Cyrillic synonym: Кортикотропин.

💊 Chemical information

CAS — 9002-60-2 (corticotropin); 9050-75-3 (corticotropin zinc hydroxide); 8049-55-6 (corticotropin zinc hydroxide).
ATC — H01AA01.
ATC Vet — QH01AA01.


In US as preparations for injection.

💊 Units

5 units of porcine corticotropin for bioassay are contained in about 50 micrograms (with lactose 5 mg) in one ampoule of the third International Standard (1962).

💊 Adverse Effects

Corticotropin stimulates the adrenals to produce cortisol (hydrocortisone) and mineralocorticoids; it therefore has the potential to produce similar adverse glucocorticoid and mineralocorticoid effects to those of the corticosteroids. In particular, its mineralocorticoid properties can produce marked sodium and water retention; considerable potassium loss may also occur. Corticotropin can induce sensitisation, and severe hypersensitivity reactions, including anaphylaxis, may occur. This is generally considered to be due to the porcine component of the peptide. Whereas corticosteroids replace endogenous cortisol (hydrocortisone) and thereby induce adrenal atrophy, corticotropin’s stimulant effect induces hypertrophy. Nevertheless, the ability of the hypothalamic-pituitaryadrenal axis to respond to stress is still reduced, and abrupt withdrawal of corticotropin may result in symptoms of adrenal insufficiency (see Withdrawal, below).
1. Riikonen R, Donner M. ACTH therapy in infantile spasms: side effects. Arch Dis Child 1980; 55: 664–72
2. Hanefeld F, et al. Renal and pancreatic calcification during treatment of infantile spasms with ACTH. Lancet 1984; i: 901
3. Riikonen R, et al. Disturbed calcium and phosphate homeostasis during treatment with ACTH of infantile spasms. Arch Dis Child 1986; 61: 671–6
4. Perheentupa J, et al. Adrenocortical hyporesponsiveness after treatment with ACTH of infantile spasms. Arch Dis Child 1986; 61: 750–3.

💊 Withdrawal

Corticotropin use may depress the hypothalamic-pituitary-adrenal axis. Abrupt withdrawal of corticotropin may therefore produce adrenocortical and pituitary unresponsiveness, and therapy should be stopped gradually.
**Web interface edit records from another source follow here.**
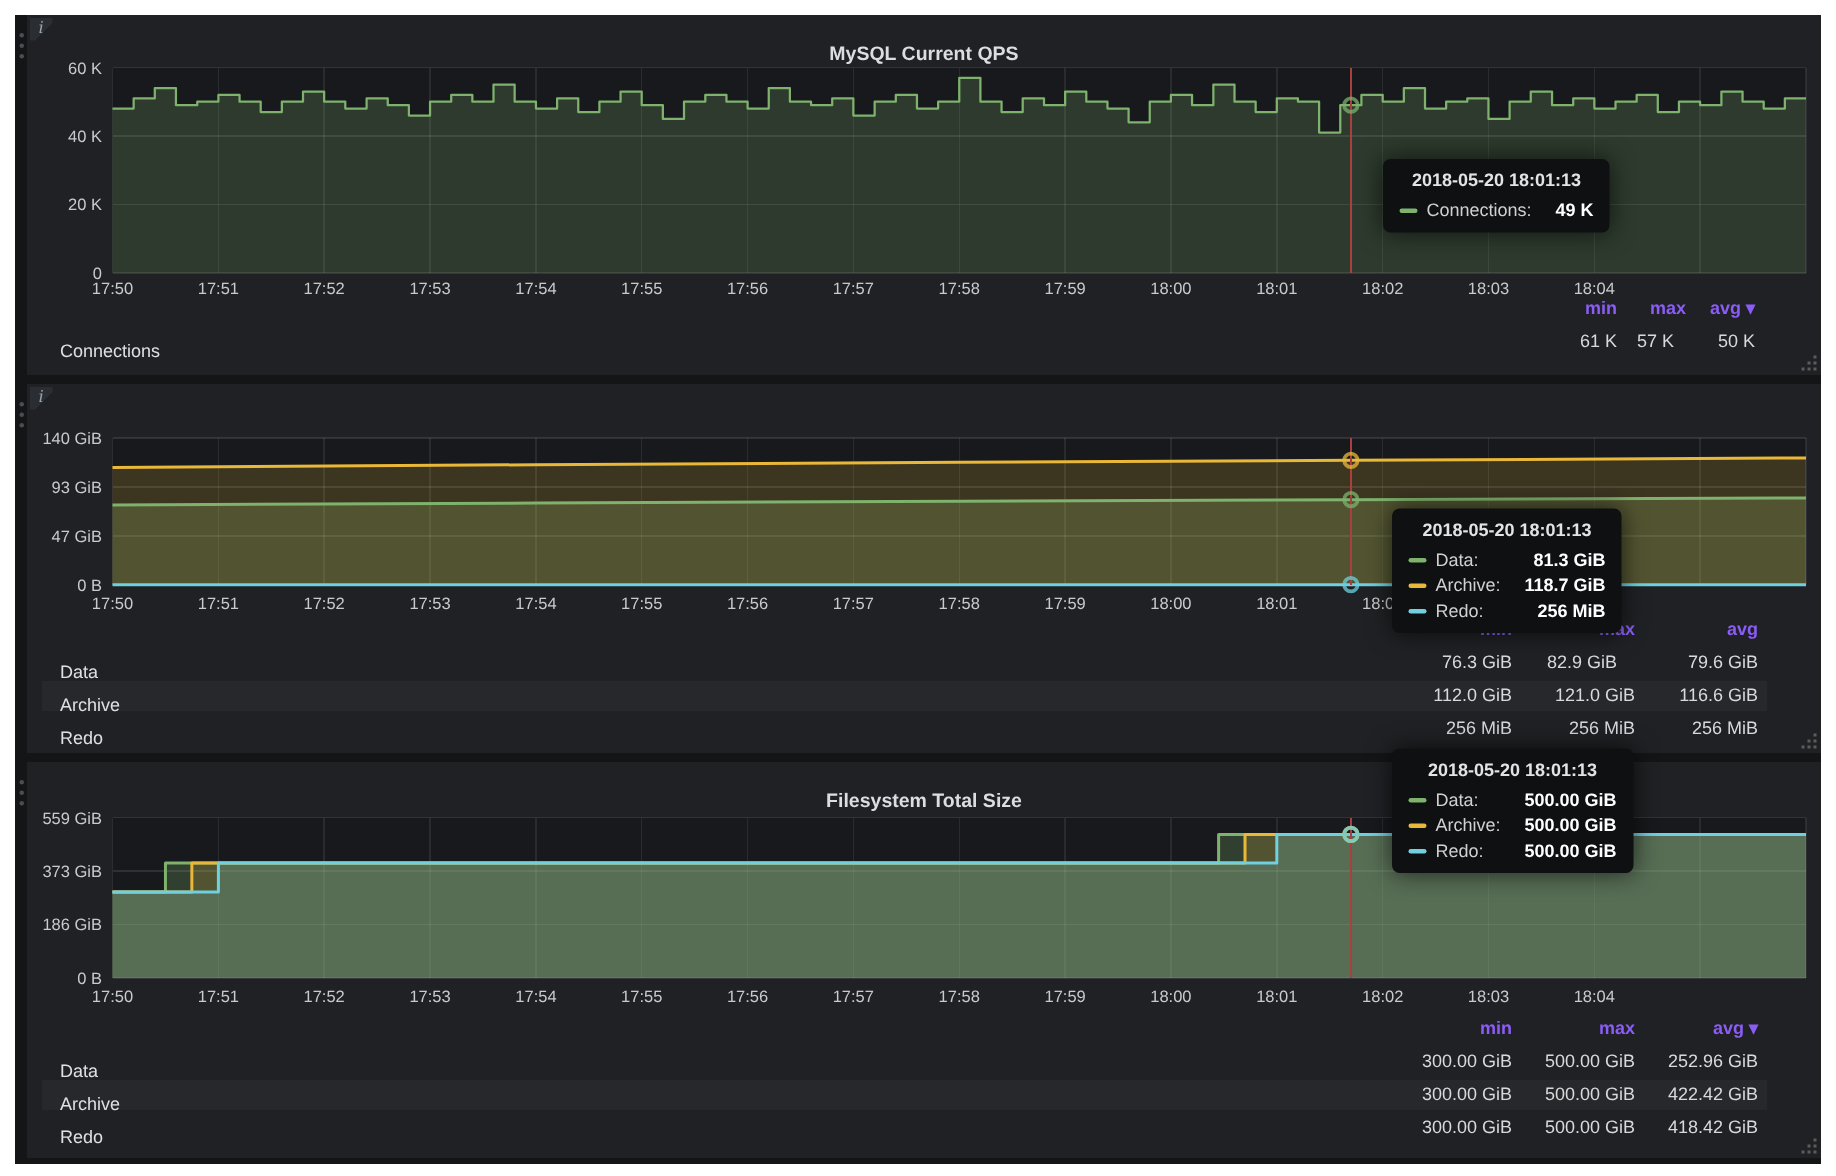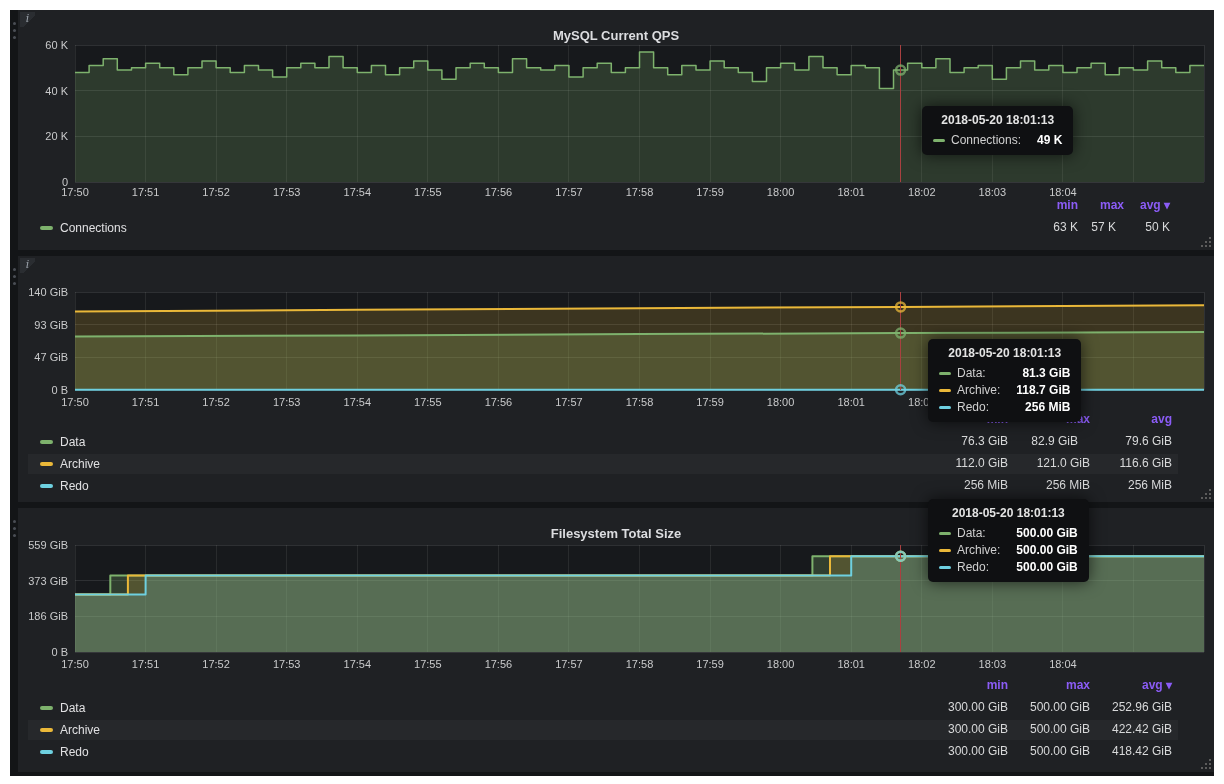--- a/index.html
+++ b/index.html
@@ -8,21 +8,21 @@
   #dash { position:absolute; left:10px; top:10px; width:1204px; height:766px; background:#131517; }
   .panel { position:absolute; left:8px; width:1196px; background:#1f2124; }
   .panel-title { position:absolute; top:18px; left:0; right:0; text-align:center;
     color:#dcdde0; font-weight:bold; font-size:13px; cursor:pointer; }
   .info-corner { position:absolute; left:2px; top:2px; width:15px; height:15px;
     color:#9aa1a9; font-size:11px; font-style:italic; font-family:"DejaVu Serif", serif;
     text-align:center; line-height:14px;
     background:linear-gradient(135deg, #2a2d31 0%, #2a2d31 60%, transparent 61%); }
   svg.plot { position:absolute; left:0; top:0; }
   .legend-name-row { position:absolute; left:22px; display:flex; align-items:center; gap:7px;
-    color:#e0e0e2; font-size:12px; height:16px; cursor:pointer; white-space:nowrap; }
+    color:#e0e0e2; font-size:12px; height:16px; cursor:pointer; white-space:nowrap;flex-direction:column; }
   .series-dash { width:13px; height:4px; border-radius:2px; display:inline-block; }
   .row-stripe { position:absolute; left:10px; right:36px; height:20px; background:rgba(255,255,255,0.035); }
   .col { position:absolute; text-align:right; font-size:12px; color:#d8d9da; height:16px; white-space:nowrap; }
   .col.hdr { color:#8b5cf6; font-weight:bold; cursor:pointer; }
   .tooltip { position:absolute; background:#0f1012; border-radius:5px; padding:7px 11px 8px 11px;
     box-shadow:0 0 16px rgba(0,0,0,0.65); z-index:10; font-size:12px; white-space:nowrap; }
   .tooltip .tt-title { font-weight:bold; color:#e3e3e3; text-align:center; margin-bottom:6px; }
   .tooltip .tt-row { display:flex; align-items:center; margin-top:3px; color:#d0d0d0; }
   .tooltip .tt-row .series-dash { width:12px; height:3px; margin-right:6px; }
   .tooltip .tt-val { font-weight:bold; color:#ffffff; margin-left:auto; padding-left:16px; }
@@ -89,21 +89,21 @@
         <text x="1044.9" y="186" text-anchor="middle" font-size="11" fill="#c9cacb" font-family="Liberation Sans, sans-serif">18:04</text>
       </svg>
     <div class="legend-box">
         <div class="col hdr" style="top: 188px; right: 136px; width: 50px;">min</div>
         <div class="col hdr" style="top: 188px; right: 90px; width: 50px;">max</div>
         <div class="col hdr" style="top: 188px; right: 44px; width: 50px;">avg ▾</div>
         <div class="legend-name-row" style="top: 210px;">
           <span class="series-dash" style="background: rgb(126, 178, 109);"></span>
           <span>Connections</span>
         </div>
-        <div class="col" style="top: 210px; right: 136px; width: 50px;">63 K</div>
+        <div class="col" style="top: 210px; right: 136px; width: 50px;">61 K</div>
         <div class="col" style="top: 210px; right: 98px; width: 50px; margin-left: 17px;">57 K</div>
         <div class="col" style="top: 210px; right: 44px; width: 50px;">50 K</div>
       </div>
     <div class="resize-handle"></div>
   </div>
 
   <div class="panel" id="panel1" style="top: 246px; height: 246px;">
     <div class="info-corner">i</div>
     <svg class="plot" width="1196" height="246">
         <rect x="57" y="36" width="1129" height="98" fill="#17191c"></rect>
An increase in corticosteroid requirements associated with the stress of infection, or accidental or surgical trauma, may also precipitate acute adrenocortical insufficiency. See also Withdrawal under Corticosteroids.

💊 Precautions

As for Corticosteroids.


A hypertensive crisis in a patient given intravenous tetracosactide led to the discovery of an adrenaline-secreting phaeochromocytoma in a patient.1 It was suggested that caution should be observed when using corticotropin in patients with orthostatic hypotension in whom the diagnosis of phaeochromocytoma has not been excluded.
1. Jan T, et al. Epinephrine-producing pheochromocytoma with hypertensive crisis after corticotropin injection. Am J Med 1990; 89: 824–5.

💊 Interactions

Interactions seen with corticotropin are liable to be similar to those with corticosteroids.

💊 Uses and Administration

Corticotropin is a naturally occurring hormone of the anterior lobe of the pituitary gland. It stimulates the adrenal glands to secrete adrenocortical hormones, especially cortisol (hydrocortisone), some mineralocorticoids such as corticosterone, and, to a lesser extent, androgens. It has little effect on aldosterone secretion, which proceeds independently. Secretion of corticotropin by the functioning pituitary gland is controlled by the release of corticorelin from the hypothalamus and is also regulated by a negative feedback mechanism involving concentrations of circulating glucocorticoids. Conditions of stress may also stimulate secretion. Corticotropin may be used diagnostically to investigate adrenocortical insufficiency. It has also been used therapeutically in most of the conditions (with the exception of the adrenal deficiency states and adrenocortical overactivity) for which systemic corticosteroid therapy is indicated. Such use is now fairly limited. However, corticotropin may be used in certain neurological disorders such as infantile spasms and multiple sclerosis. The synthetic polypeptide tetracosactide, which has the same amino-acid sequence as the first 24 residues of human corticotropin, may be used as an alternative. Tosactide is another polypeptide analogue of corticotropin; it has the same sequence as the first 28 residues. Corticotropin has been available for injection in two forms. One form is a plain injection that may be given by the subcutaneous, intramuscular, or intravenous routes. The other form is a long-acting depot preparation in which the viscosity is increased by the addition of gelatin, and which is given subcutaneously or intramuscularly; it must not be given intravenously. Individual responses to therapeutic corticotropin vary considerably and doses must be adjusted accordingly. For diagnostic purposes the corticotropin test is based on the measurement of plasma-cortisol concentrations before and after injection. The plain preparation is used in doses of 10 to 25 units in 500 mL of glucose 5% infused intravenously over 8 hours. For therapeutic purposes typical initial doses for the depot preparation have been about 20 to 80 units every 24 to 72 hours by the subcutaneous or the intramuscular route. As soon as possible the dosage should be reduced gradually to the minimum necessary to control symptoms. A depot preparation of corticotropin combined with zinc hydroxide for intramuscular injection has been used in the past.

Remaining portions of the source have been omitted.